Monsieur le Président de la République,
Si nous sommes d’accord pour dire que faire de la politique, c’est participer à la gestion du pays et travailler au bien-être de tous, alors il faut aussi reconnaître que la vie d’une nation ne se résume pas à organiser des élections.
Lorsque vous avez prêté serment en avril 2024, vous avez hérité d’un pays confronté à de grosses difficultés. Malgré ce contexte compliqué, les Sénégalais vous ont fait confiance à 54 % dès le premier tour, en plaçant en vous l’espoir d’un nouveau départ. Quelques mois plus tard, ils vous ont encore soutenu lors de l’organisation des élections législatives anticipées, en novembre 2024.
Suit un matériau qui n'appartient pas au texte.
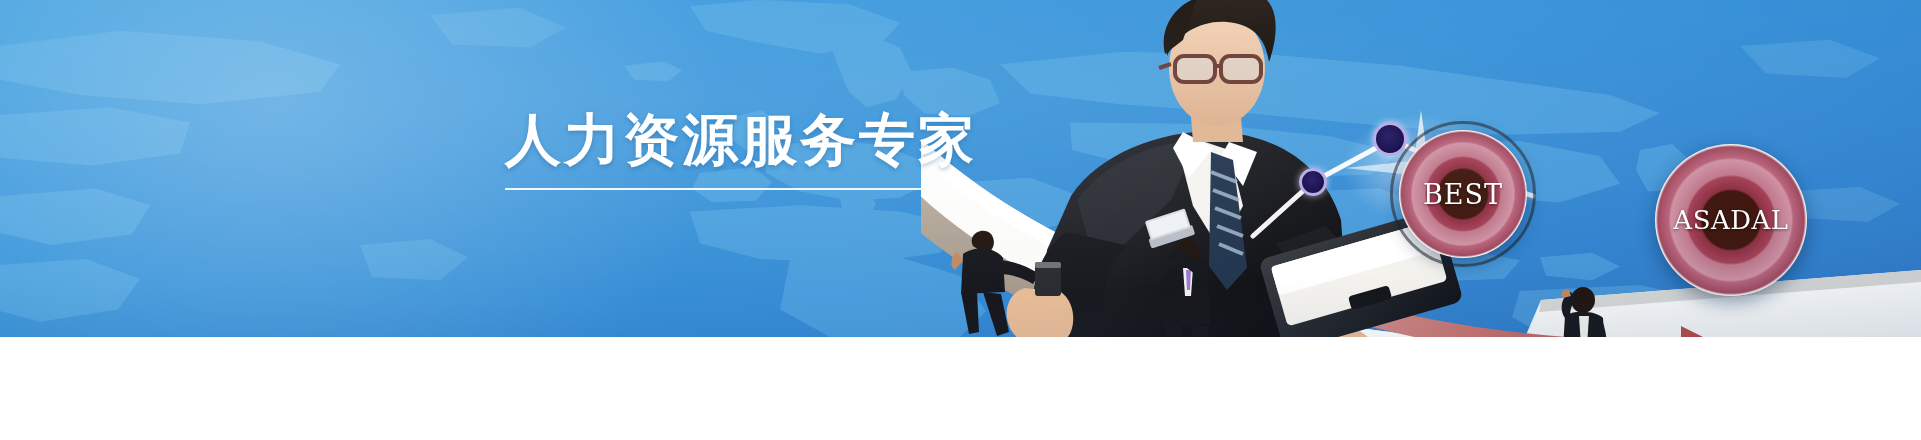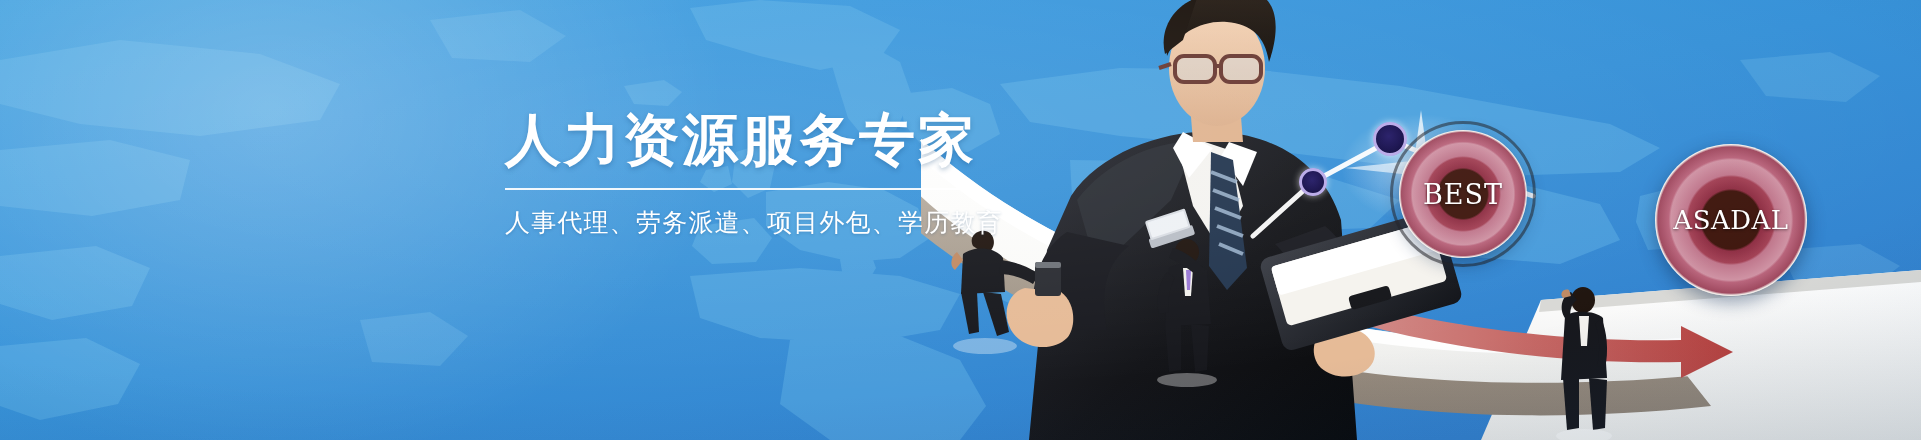--- a/index.html
+++ b/index.html
@@ -13,7 +13,7 @@
   .banner {
     position: relative;
     width: 1921px;
-    height: 440px;
+    height: 337px;
     overflow: hidden;
     font-family: "DejaVu Sans", "Liberation Sans", sans-serif;
     background: linear-gradient(168deg, #45a3e0 0%, #3d9ade 22%, #3892d8 48%, #3486d1 74%, #3179c6 100%);

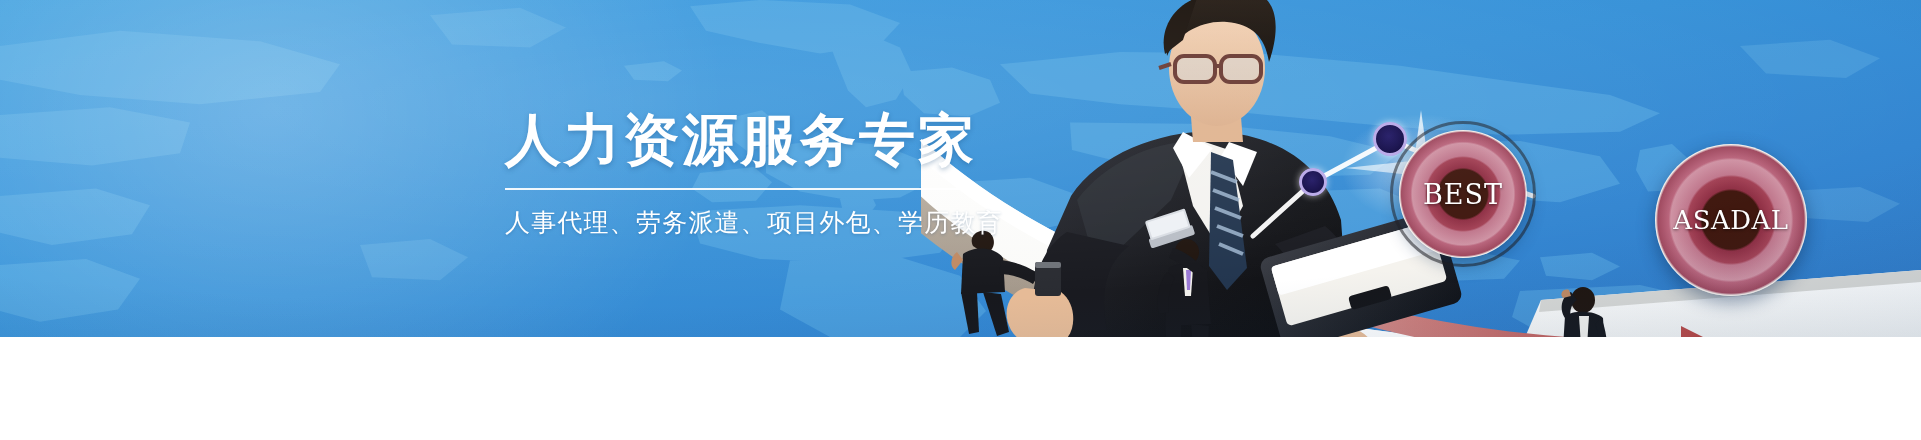--- a/index.html
+++ b/index.html
@@ -381,7 +381,6 @@
   <div class="text-block">
     <h1 class="headline">人力资源服务专家</h1>
     <hr class="divider">
-    <p class="subhead">人事代理、劳务派遣、项目外包、学历教育</p>
   </div>
 
 </div>

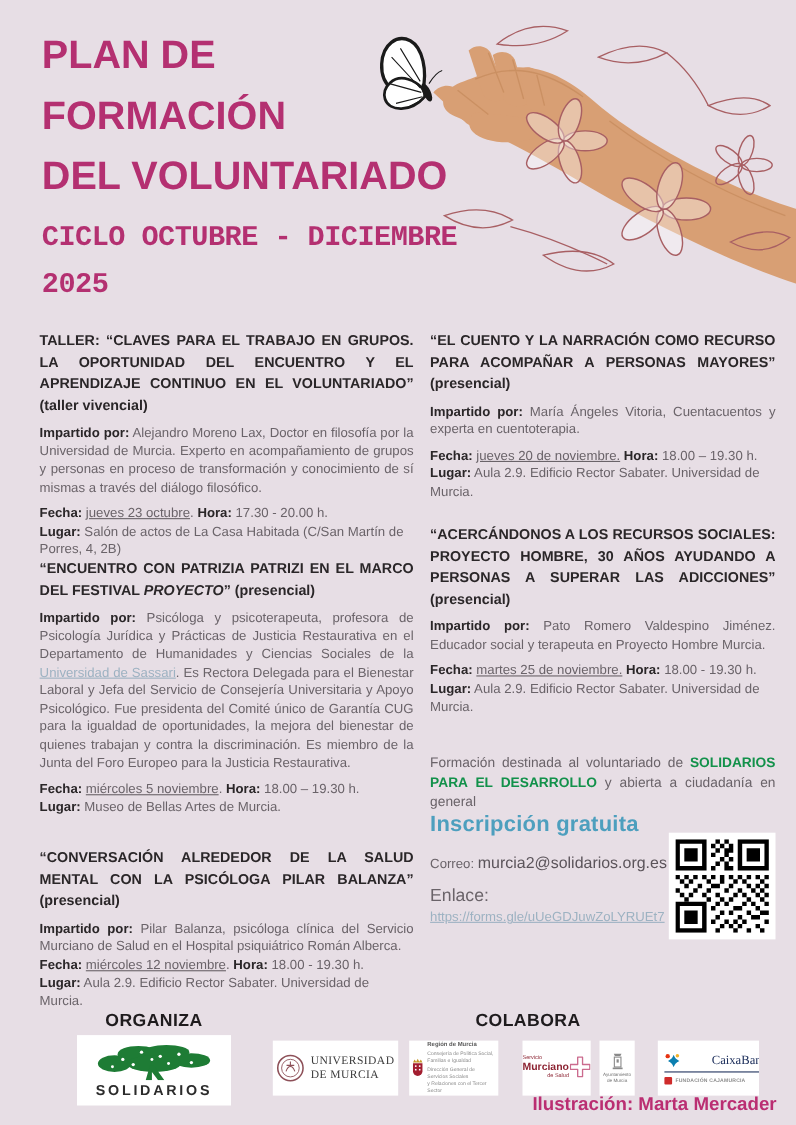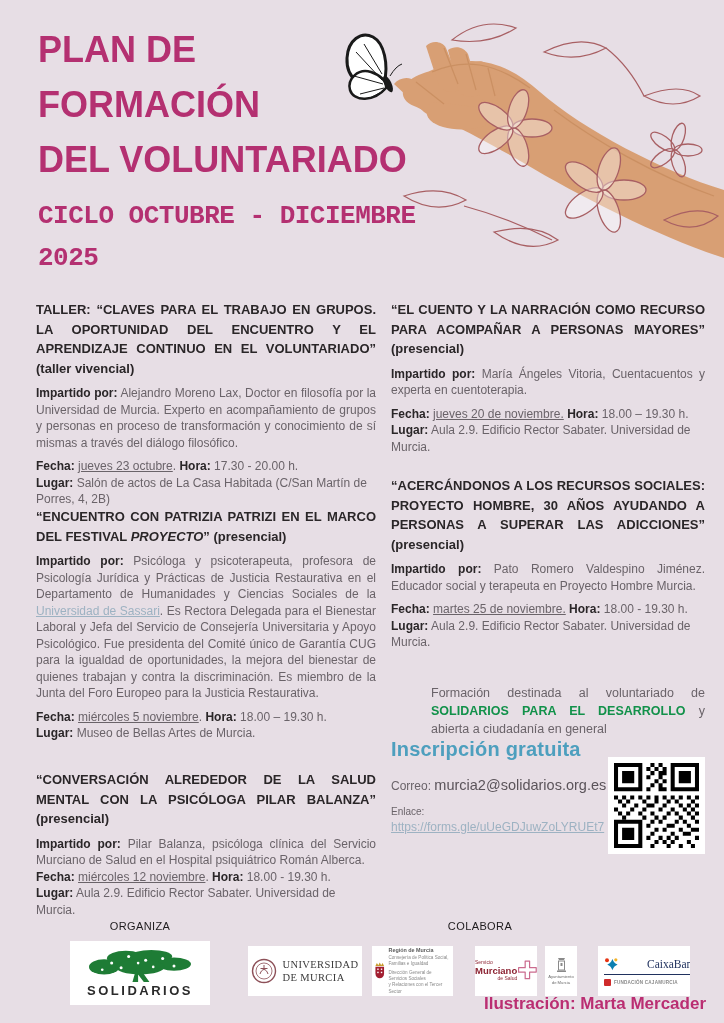--- a/index.html
+++ b/index.html
@@ -29,7 +29,7 @@
   .link { color: #9db2c2; text-decoration: underline; cursor: pointer; }
   
   .closing-block { position: absolute; left: 391px; top: 684px; width: 314px; }
-  .closing { font-size: 12.5px; line-height: 1.45; color: #6a6369; text-align: justify; margin-left: 40px; }
+  .closing { font-size: 12.5px; line-height: 1.45; color: #6a6369; text-align: justify; }
   .closing b { color: #12914a; font-weight: 700; }
   .inscripcion { font-size: 20px; font-weight: 800; color: #4d9fbe; letter-spacing: 0.2px; }
   .correo-line { margin-top: 16px; font-size: 12px; color: #6a6369; }

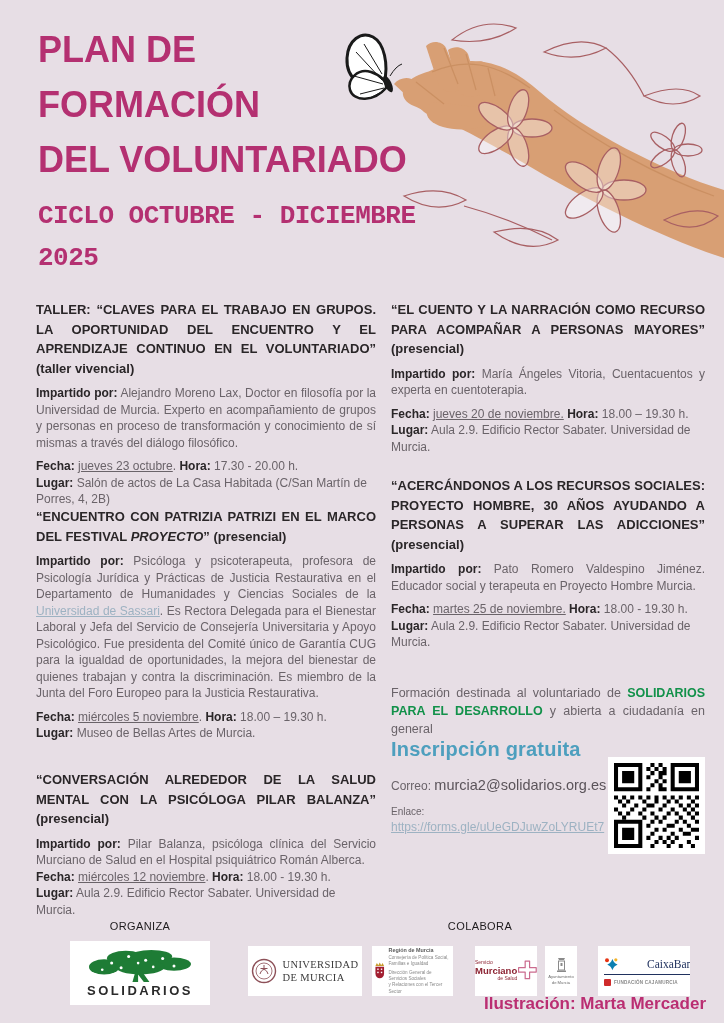--- a/index.html
+++ b/index.html
@@ -34,7 +34,7 @@
   .inscripcion { font-size: 20px; font-weight: 800; color: #4d9fbe; letter-spacing: 0.2px; }
   .correo-line { margin-top: 16px; font-size: 12px; color: #6a6369; }
   .correo-val { font-size: 14.5px; color: #5b545a; }
-  .enlace-lbl { margin-top: 13px; font-size: 10px; color: #6a6369; }
+  .enlace-lbl { margin-top: 13px; font-size: 16px; color: #6a6369; }
   .enlace-url { display: inline-block; margin-top: 2px; font-size: 12px; color: #9db2c2; text-decoration: underline; cursor: pointer; }
   
   .qr { position: absolute; left: 608px; top: 757px; width: 97px; height: 97px; background: #fff; padding: 6px; z-index: 2; }

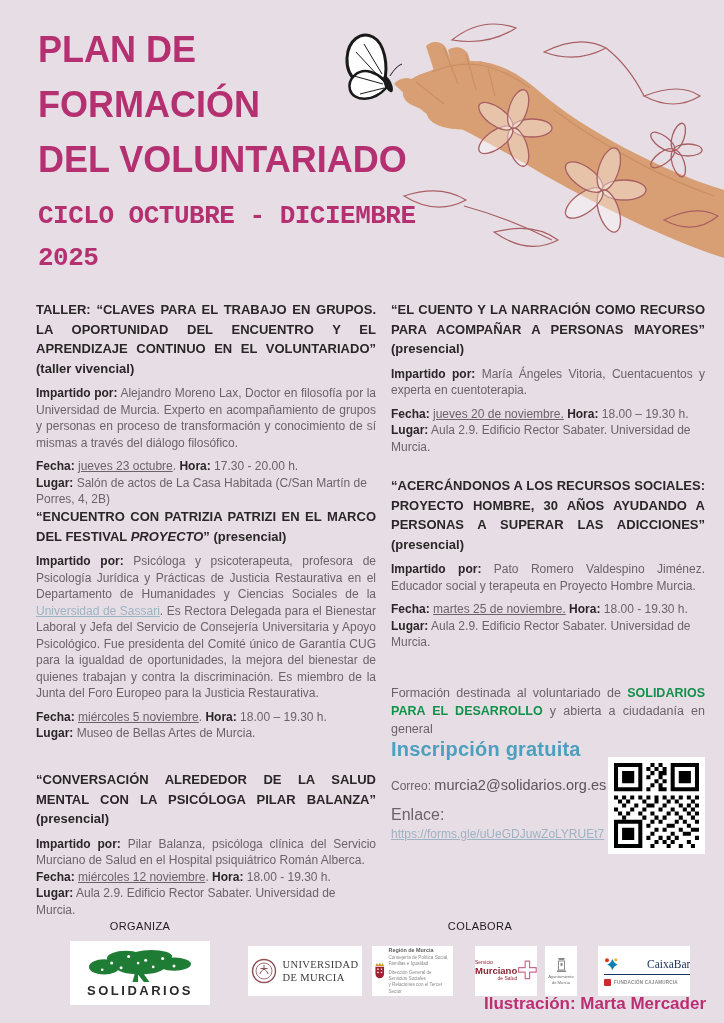--- a/index.html
+++ b/index.html
@@ -40,7 +40,7 @@
   .qr { position: absolute; left: 608px; top: 757px; width: 97px; height: 97px; background: #fff; padding: 6px; z-index: 2; }
   .qr svg { width: 85px; height: 85px; display: block; }
   
-  .org-label, .colab-label { position: absolute; font-size: 11px; font-weight: 400; color: #1e1b1d; letter-spacing: 0.4px; }
+  .org-label, .colab-label { position: absolute; font-size: 16px; font-weight: 700; color: #1e1b1d; letter-spacing: 0.4px; }
   .org-label   { left: 70px;  top: 920px; width: 140px; text-align: center; }
   .colab-label { left: 420px; top: 920px; width: 120px; text-align: center; }
   .lbox { position: absolute; background: #fff; display: flex; align-items: center; justify-content: center; overflow: hidden; }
Deux années ont passé. La situation politique a certes changé, mais le quotidien du Sénégalais ordinaire reste marqué par des problèmes qui ne peuvent plus attendre.
Aujourd’hui, c’est la marmite de Ndiek qui interpelle la République et c’est la poche de Goor qui demande des réponses. Ndiek et Goor représentent ici les millions de familles qui se lèvent chaque matin avec une question devenue essentielle : comment nourrir la famille aujourd’hui ?
La démocratie élective est indispensable. Mais elle ne remplit pas une marmite vide. Elle ne paie pas un loyer devenu trop cher. Elle ne règle pas une facture d’électricité devenue impossible à supporter. Elle ne soigne pas un malade chronique sans moyens. Elle ne donne pas de travail au jeune qui attend depuis des années une opportunité.
Monsieur le Président, la République fait face aujourd’hui à des urgences qui ne peuvent plus attendre.
L’urgence n’est pas de multiplier les élections. Il faut d’abord ramener la paix sociale, redonner de l’espoir aux Sénégalais et répondre à leurs difficultés de tous les jours.
L’urgence, c’est de trouver des solutions durables au coût de l’électricité et de l’énergie, pour que les Sénégalais ne soient pas obligés de revenir à la bougie comme si nous étions retournés à une autre époque.
L’urgence, c’est aussi de garantir notre souveraineté alimentaire, de faire baisser réellement le prix des produits de première nécessité et de permettre à chaque famille de manger dignement trois fois par jour.
Il faut également une vraie politique de logement social. Dans nos grandes villes, les loyers étouffent les revenus modestes. Il faut accélérer les lotissements, faciliter l’accès aux terrains et permettre à chaque Sénégalais d’espérer un jour avoir son propre toit.
Et puis, il y a l’emploi des jeunes, la protection des entreprises et le soutien aux acteurs économiques. Une jeunesse sans avenir finit par perdre patience quand on lui demande d’attendre encore et encore devant une porte qui ne s’ouvre pas.
Monsieur le Président, le peuple ne vous demande pas seulement de gérer les institutions ; il vous demande aussi de faire vivre ses espoirs.
Pendant que les disputes politiques occupent l’espace public, les difficultés, elles, ne choisissent pas leur camp : elles touchent toutes les familles, toutes les catégories sociales et toutes les régions.
Le Sénégalais ne veut pas passer sa vie à attendre. Il ne veut plus seulement survivre ; il veut vivre dignement.
Alors, Monsieur le Président, mettons de côté les querelles qui fatiguent le pays. Concentrons-nous sur l’essentiel : le pouvoir d’achat, l’emploi, l’alimentation, l’énergie, la santé, le logement et la paix sociale.
Le calendrier électoral peut attendre. La souffrance du peuple, elle, n’attend pas.
Organiser des élections régulièrement est une exigence démocratique. Mais gouverner, c’est aussi savoir reconnaître les moments où le pays demande autre chose : pas davantage d’urnes, mais des réponses concrètes.
L’urgence est sociale. L’urgence est économique. L’urgence est humaine.
Et quand le peuple aura retrouvé le sourire, alors les urnes pourront à nouveau parler dans le calme et la sérénité d’une démocratie apaisée.